Another way of looking at tewari [#1104]
: Another way of looking at tewari
(2007-08-10 02:51) [#3786]
Instead of talking about permutation of sequences or removal of paired stones, I want to start with the idea of the effectiveness of plays.
One indication of the effectiveness of a play is how well it works with stones already on the board. If every one of my stones is perfectly placed, then if I remove one of them and then make a play, I can do no better than play a stone on the same spot where the removed stone was.
OC, there are different permutations of play that lead to the same position with different stones being the last one played. So the idea of permuting sequences of play arises naturally from the idea of the stones working together.
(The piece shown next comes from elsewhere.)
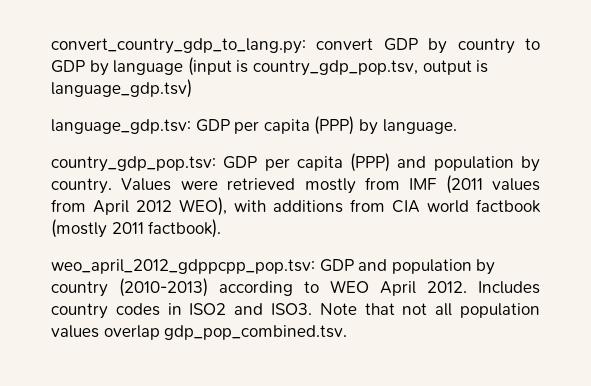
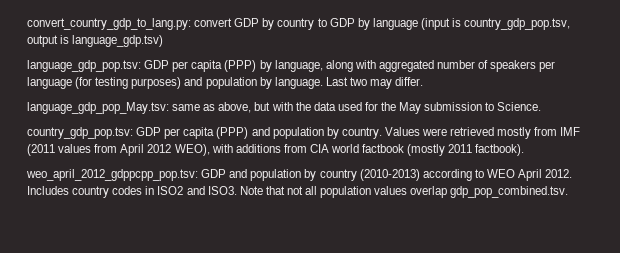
[51,119,191,134] language_gdp.tsv: -> [27,60,141,72] language_gdp_pop.tsv:
[382,119,457,134] language. -> [274,60,556,72] [27,77,424,89] [27,102,542,114] language, along with aggregated number of speakers per language (for testing purposes) and population by language. Last two may differ. // language_gdp_pop_May.tsv: same as above, but with the data used for the May submission to Science.

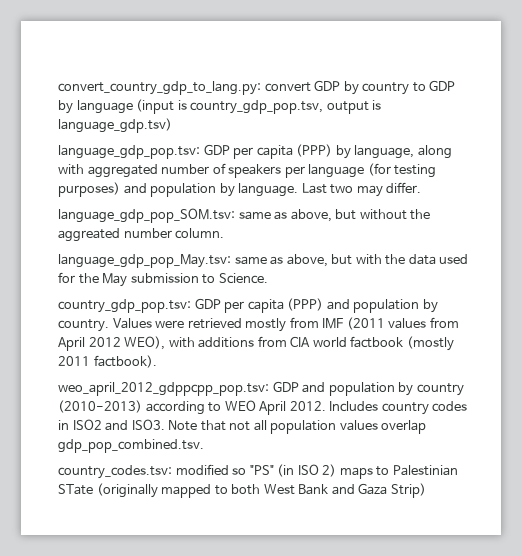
(424, 81) none -> [58,208,431,223] [58,228,225,242] // language_gdp_pop_SOM.tsv: same as above, but without the aggreated number column.
(569, 192) none -> [58,464,458,479] [58,483,426,498] // country_codes.tsv: modified so "PS" (in ISO 2) maps to Palestinian STate (originally mapped to both West Bank and Gaza Strip)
Next, suppose that I remove a stone that was played in sente, and, with the reply to it still on the board, there is now no need for that play. (E. g., I remove a stone that threatened to kill a group, and now that the group is safe, I can play that stone elsewhere.) Plainly we have to treat the removal of such a stone differently from the removal of other stones. One way to do that is to remove the stone that was played in response to it. Now, since making a (correct) sente does not alter the value of a position, I can do no better than to play the sente again, once both stones have been removed.
From this the idea of removing pairs of stones arises. We can generalize from removing a sente-gote pair to removing any pair of stones, as long as doing so leaves the value of the position unchanged. We can also generalize to pairing captured stones with stones inside the opponent's territory, as long as the only effect of the removal is to yield one more point of territory.
From this way of thinking we can see how the permutation of sequences and removal of paired stones rest upon the effectiveness of the stones.